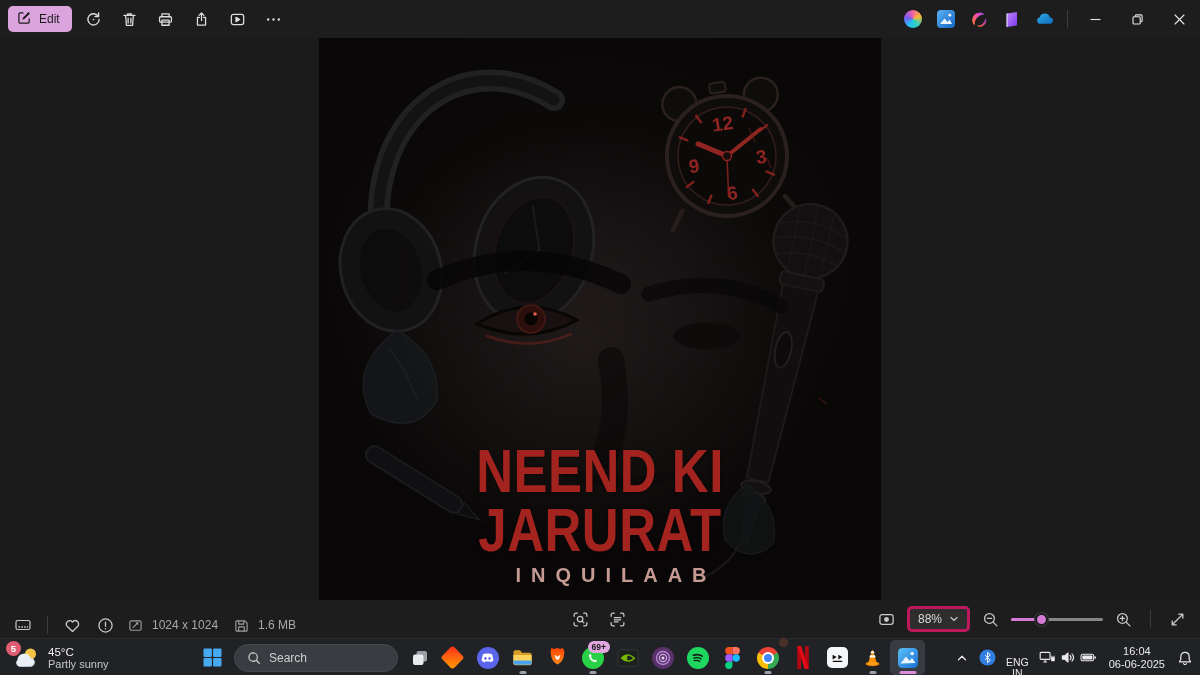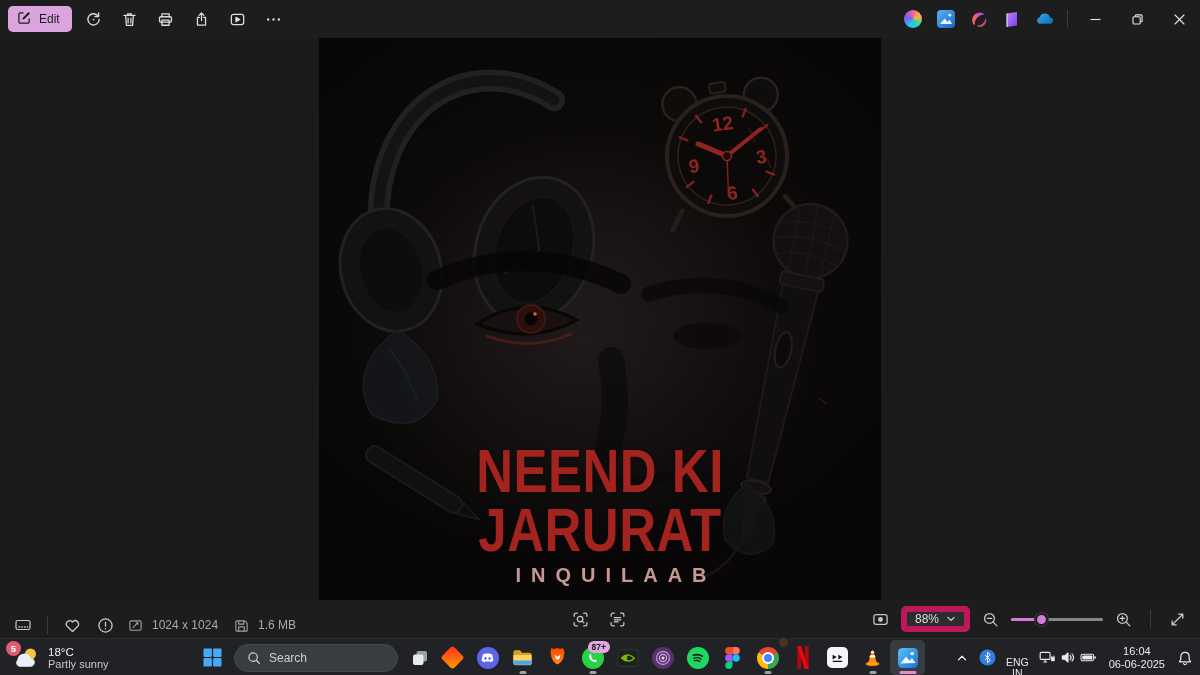--- a/index.html
+++ b/index.html
@@ -40,21 +40,21 @@
   .art-sub { position:absolute; top:526px; left:0; width:100%; text-align:center;
     font-size:20px; font-weight:bold; letter-spacing:10px; text-indent:10px; }
 
   
   .statusbar { position:absolute; top:600px; left:0; right:0; height:38px; background:#1d1d1d;
     display:flex; align-items:center; color:#b4b4b4; font-size:12px; z-index:5; }
   .sb-left { display:flex; align-items:center; gap:4px; padding-left:8px;margin-top:12px; }
   .sb-text { color:#a9a9a9; margin:0 8px 0 2px; }
   .sb-center { position:absolute; left:566px; display:flex; gap:8px; }
   .sb-right { margin-left:auto; display:flex; align-items:center; gap:6px; padding-right:8px; }
-  .zoom-pill { height:26px; min-width:62px; background:#2d2d2d; border:6px solid #be185d;
+  .zoom-pill { height:26px; min-width:62px; background:#2d2d2d; border:3px solid #be185d;
     border-radius:5px; color:#dcdcdc; font-size:12px; display:flex; align-items:center;
     justify-content:center; gap:7px; padding:0 8px; cursor:pointer; font-family:inherit; }
   .slider { position:relative; width:92px; height:16px; cursor:pointer; }
   .slider .track { position:absolute; top:7px; left:0; right:0; height:3px; border-radius:2px; background:#84878a; }
   .slider .fill  { position:absolute; top:7px; left:0; width:33%; height:3px; border-radius:2px; background:#d57bd5; }
   .slider .thumb { position:absolute; top:1.5px; left:calc(33% - 6.5px); width:13px; height:13px;
     border-radius:50%; background:#d57bd5; border:2px solid #1d1d1d; box-shadow:0 0 0 1px #3a3a3a; }
 
   
   .taskbar { position:absolute; top:638px; left:0; right:0; height:37px; background:#202226;
@@ -430,21 +430,21 @@
     <button class="weather">
       <span class="wx-wrap">
         <svg width="28" height="26" viewBox="0 0 28 26">
           <circle cx="18.5" cy="9" r="5.5" fill="#f6c445"></circle>
           <path d="M7 21.5h11a4.2 4.2 0 0 0 .6-8.4A6.8 6.8 0 0 0 5.4 15 3.8 3.8 0 0 0 7 21.5z" fill="#e9eff5"></path>
           <path d="M7 21.5h11a4.2 4.2 0 0 0 .6-8.4" fill="none" stroke="#c8d2dc" stroke-width="0.8"></path>
         </svg>
         <span class="wx-badge">5</span>
       </span>
       <span class="wx-txt">
-        <span class="wx-temp">18°C</span>
+        <span class="wx-temp">45°C</span>
         <span class="wx-cond">Partly sunny</span>
       </span>
     </button>
 
     <div class="tb-center">
       <button class="tkbtn small">
         <svg width="21" height="21" viewBox="0 0 21 21">
           <rect x="1.5" y="1.5" width="8.4" height="8.4" rx="1" fill="#46aaf2"></rect>
           <rect x="11.1" y="1.5" width="8.4" height="8.4" rx="1" fill="#46aaf2"></rect>
           <rect x="1.5" y="11.1" width="8.4" height="8.4" rx="1" fill="#46aaf2"></rect>
@@ -501,21 +501,21 @@
           <path d="M8 9l3 2.3L14 9l-1 4-2 1.6L9 13z" fill="#fff" opacity="0.95"></path>
         </svg>
       </button>
 
       <button class="tkbtn">
         <span class="circ22" style="background:#28d146;">
           <svg width="14" height="14" viewBox="0 0 16 16">
             <path d="M4.2 3.6c-.5.5-.9 1.2-.8 2 .2 2.9 3.1 6.4 6.6 7.1.8.2 1.6-.1 2.1-.6l.6-.8-2.2-1.6-1 1c-1.6-.6-3.2-2.2-3.8-3.8l1-1L5.1 3z" fill="#fff"></path>
           </svg>
         </span>
-        <span class="badge99">87+</span>
+        <span class="badge99">69+</span>
         <span class="run-ind"></span>
       </button>
 
       <button class="tkbtn">
         <svg width="22" height="22" viewBox="0 0 24 24">
           <rect x="1" y="3" width="22" height="18" rx="3" fill="#1d211d" stroke="#343a34" stroke-width="1"></rect>
           <path d="M5 12c2.6-2.8 5.8-3.8 9-2.9 2 .6 3.6 1.8 4.8 3.1-1.4 1.5-3.2 2.6-5.4 3-3.2.5-6.2-.8-8.4-3.2z" fill="none" stroke="#76b900" stroke-width="1.6"></path>
           <path d="M5 12c1.8-1.9 4-2.9 6.2-2.9v5.9C9 15 6.8 14 5 12z" fill="#76b900"></path>
         </svg>
       </button>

-*-

- [WHAT YOU NEED TO DO]: Across the whole listing, how many lines contain the string "viewBox"? Give the number and no more.

- [EXERCISE ANSWER]: 4